Lei Lei, Zhang Shuai, Yang Lin, Yang Cheng, Liu Zhangqin, Xu Hao, Su Shaoyu, Wan Xingli, Xu Min
Department of Pediatric Intensive Care Unit Nursing, West China Second University Hospital, Sichuan University/West China School of Nursing, Sichuan University, China; Key Laboratory of Birth Defects and Related Diseases of Women and Children (Sichuan University), Ministry of Education, Chengdu, Sichuan, China.
Key Laboratory of Birth Defects and Related Diseases of Women and Children (Sichuan University), Ministry of Education, Chengdu, Sichuan, China; Nursing Department, West China Second University Hospital, Sichuan University, China.
Int J Nurs Stud. 2023 Oct;146:104565. doi: 10.1016/j.ijnurstu.2023.104565. Epub 2023 Jul 16.

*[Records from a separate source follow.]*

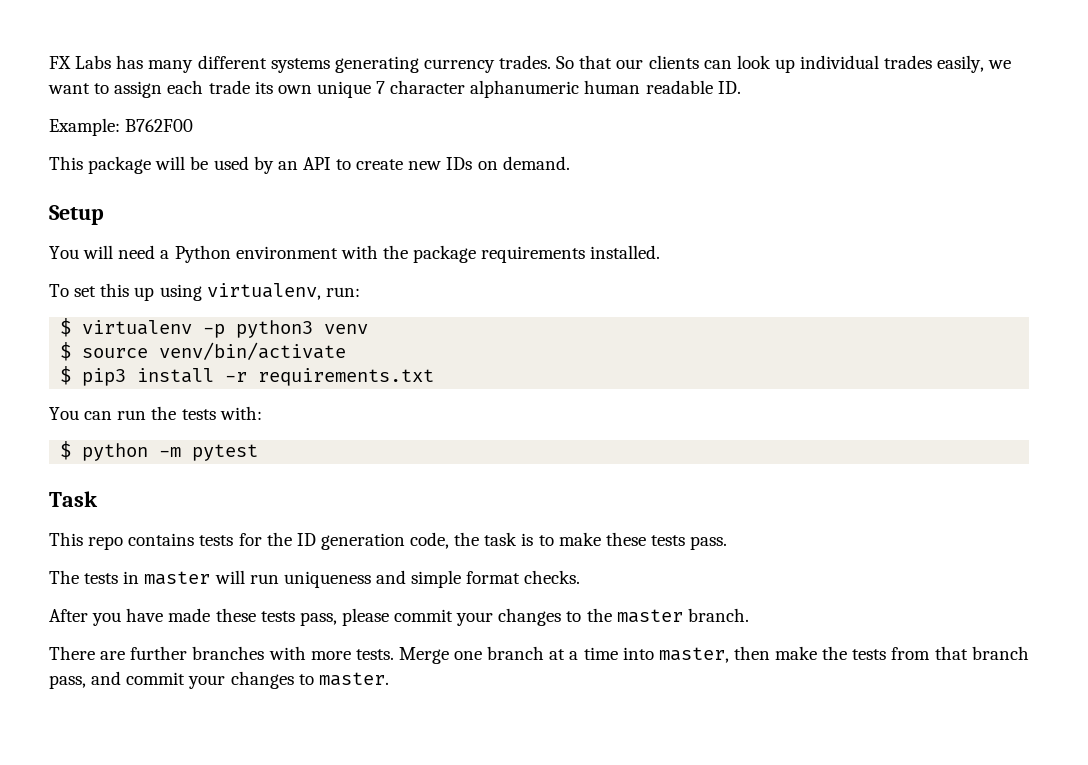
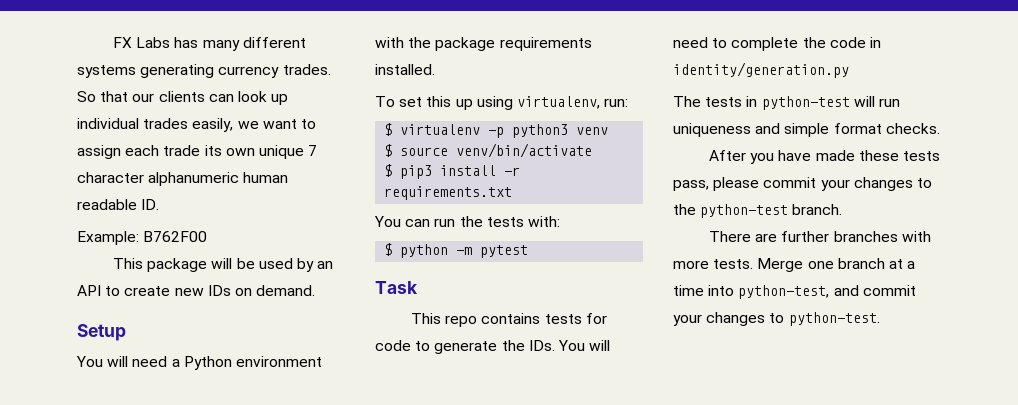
[266,532,728,550] the ID generation code, the task is to make these tests pass. -> [375,340,611,354] [673,37,881,51] [673,62,849,78] code to generate the IDs. You will need to complete the code in identity/generation.py
[144,571,211,585] master -> [761,96,850,110] python-test
[616,609,683,623] master -> [700,204,789,218] python-test
[658,646,1029,663] [49,675,86,689] master, then make the tests from that branch pass, -> [738,285,830,299] python-test,
[318,672,389,686] master. -> [788,312,880,326] python-test.

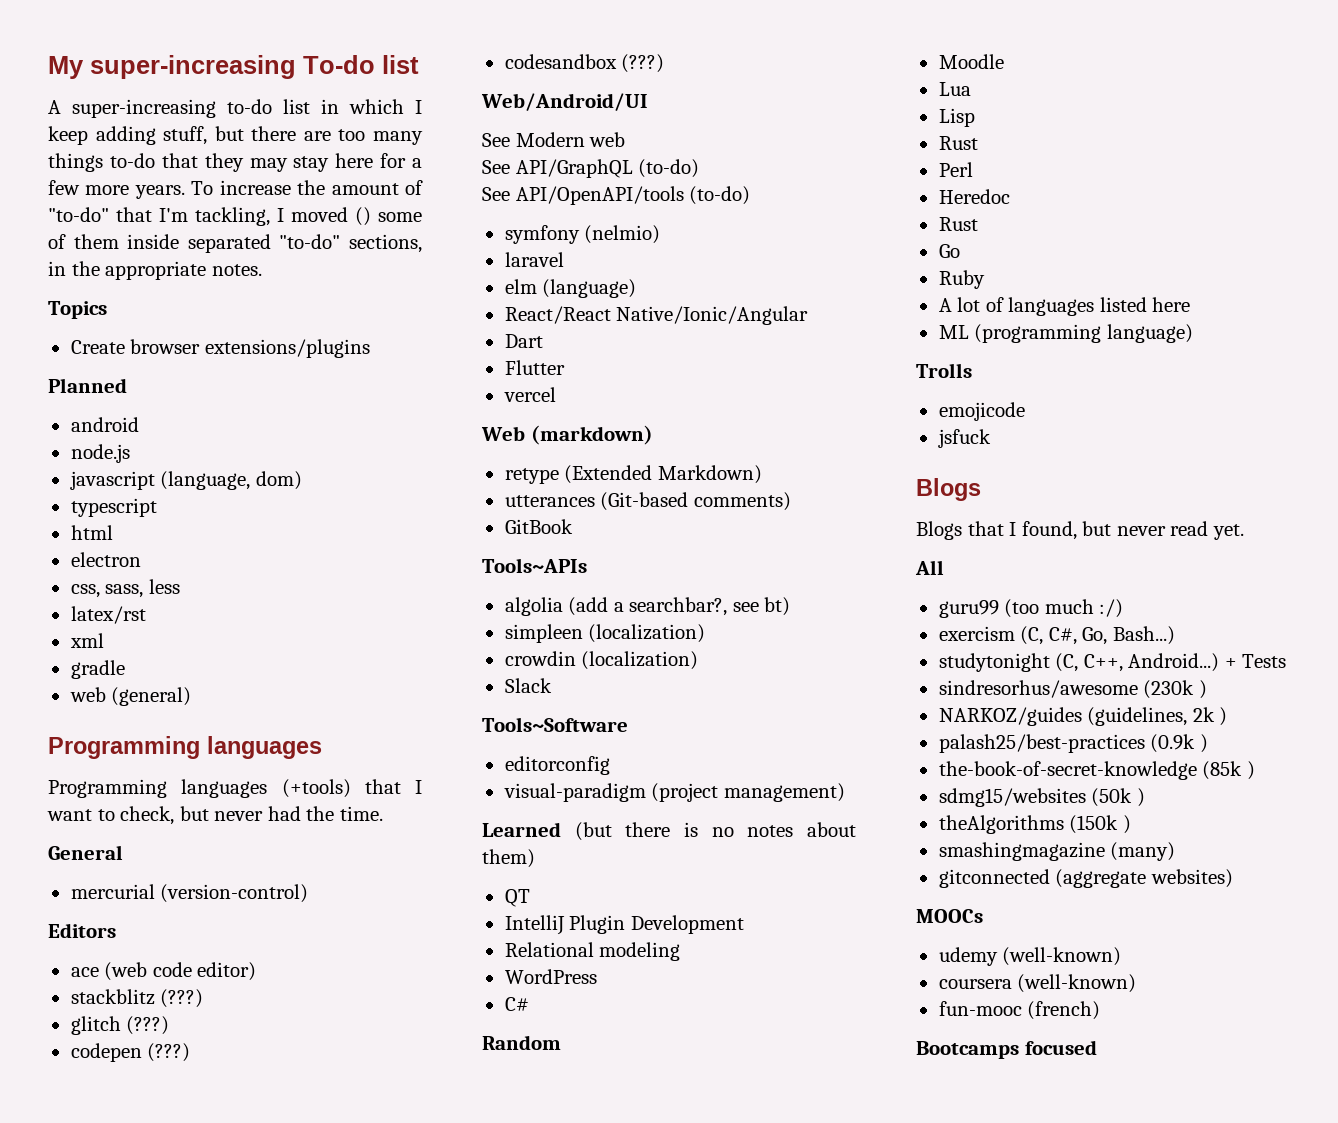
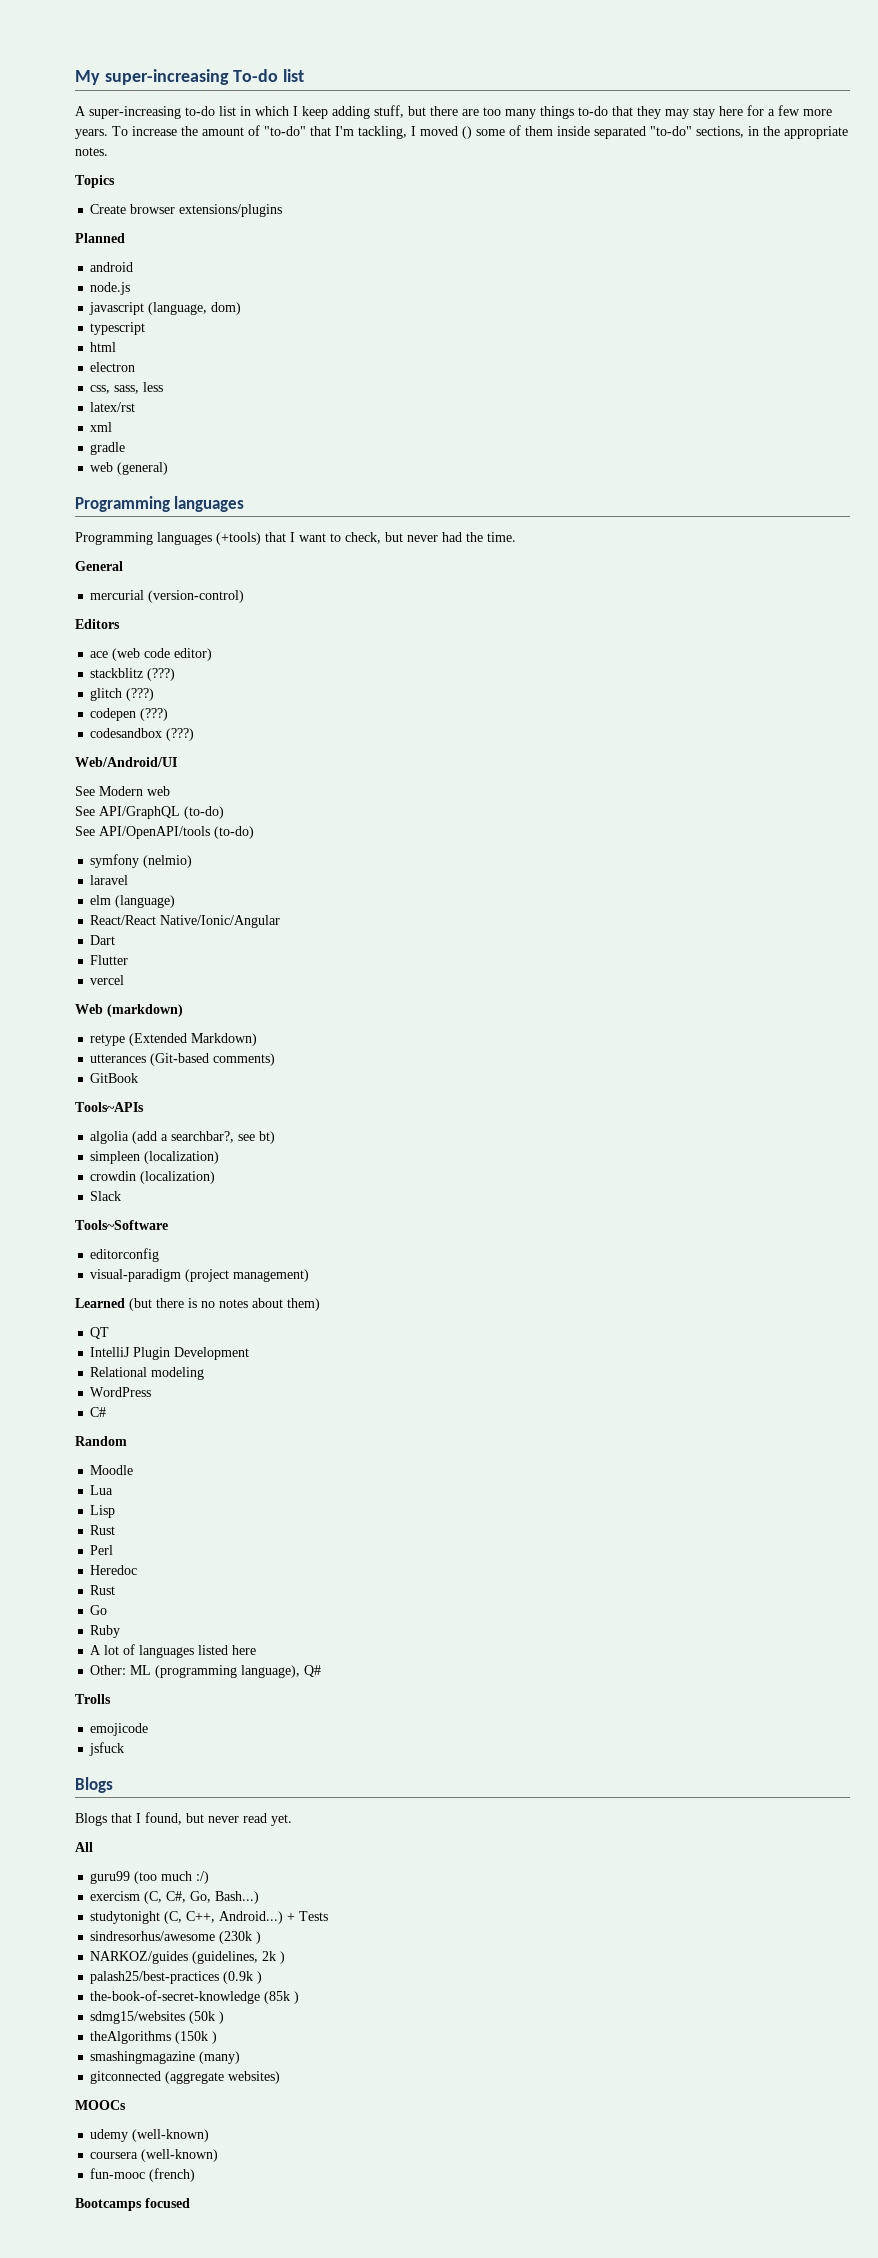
(1191, 304) none -> [90,1665,127,1675] Other:
[1106,324,1193,343] language) -> [241,1665,322,1678] language), Q#

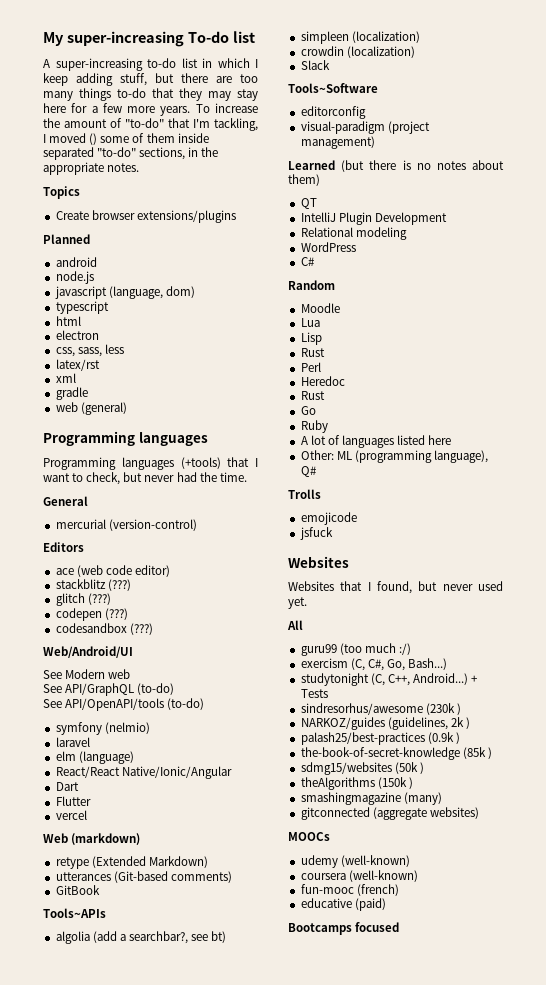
[75,1777,113,1793] [75,1813,107,1826] Blogs // Blogs -> [288,556,349,568] [288,581,334,591] Websites // Websites
[243,1813,267,1823] read -> [478,581,503,591] used
(196, 2175) none -> [300,898,386,911] // educative (paid)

Accurately identifying patients at high risk of delirium is vital for timely preventive intervention measures. Approaches for identifying the risk of developing delirium among critically ill children are not well researched.
To develop and validate machine learning-based models for predicting delirium among critically ill children 24 h after pediatric intensive care unit (PICU) admission.

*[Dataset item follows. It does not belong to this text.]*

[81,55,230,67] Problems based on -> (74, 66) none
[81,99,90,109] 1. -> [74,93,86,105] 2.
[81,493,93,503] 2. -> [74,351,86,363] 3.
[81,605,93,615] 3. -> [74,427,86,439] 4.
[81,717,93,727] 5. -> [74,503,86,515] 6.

A prospective cohort study.
A large academic medical center with a 57-bed PICU in southwestern China from November 2019 to February 2022.
One thousand five hundred and seventy-six critically ill children requiring PICU stay over 24 h.

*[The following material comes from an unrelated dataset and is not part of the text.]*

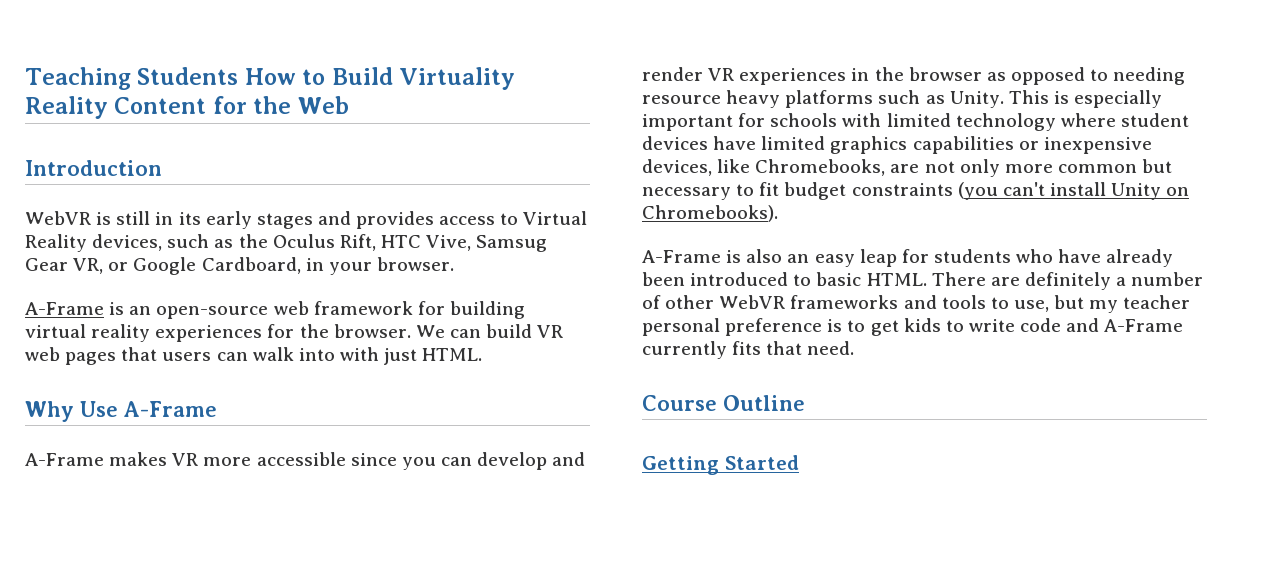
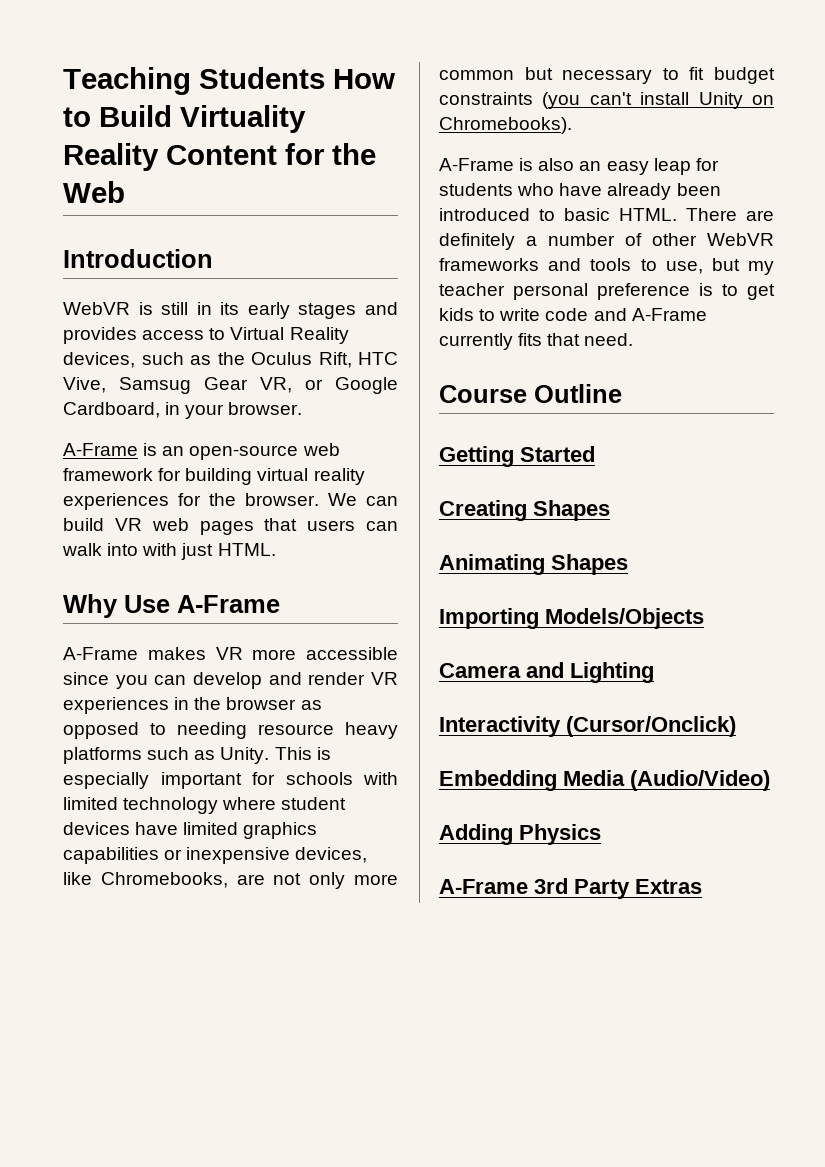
(799, 462) none -> [439,500,610,521] [439,554,628,575] [439,608,704,629] [439,662,654,683] [439,716,736,737] [439,770,770,791] [439,824,601,845] [439,878,702,899] // Creating Shapes // Animating Shapes // Importing Models/Objects // Camera and Lighting // Interactivity (Cursor/Onclick) // Embedding Media (Audio/Video) // Adding Physics // A-Frame 3rd Party Extras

Five machine learning algorithms were employed. Delirium was screened by bedside nurses twice a day using the Cornell Assessment of Pediatric Delirium. Twenty-four clinical features from medical and nursing records during hospitalization were used to inform the models. Model performance was assessed according to numerous learning metrics, including the area under the receiver operating characteristic curve (AUC).
Of the 1576 enrolled patients, 929 (58.9 %) were boys, and the age ranged from 28 days to 15 years with a median age of 12 months (IQR 3 to 60 months). Among them, 1126 patients were assigned to the training cohort, and 450 were assigned to the validation cohort. The AUCs ranged from 0.763 to 0.805 for the five models, among which the eXtreme Gradient Boosting (XGB) model performed best, achieving an AUC of 0.805 (95 % CI, 0.759-0.851), with 0.798 (95 % CI, 0.758-0.834) accuracy, 0.902 sensitivity, 0.839 positive predictive value, 0.640 F1-score and a Brier score of 0.144. Almost all models showed lower predictive performance in children younger than 24 months than in older children. The logistic regression model also performed well, with an AUC of 0.789 (95 % CI, 0.739, 0.838), just under that of the XGB model, and was subsequently transformed into a nomogram.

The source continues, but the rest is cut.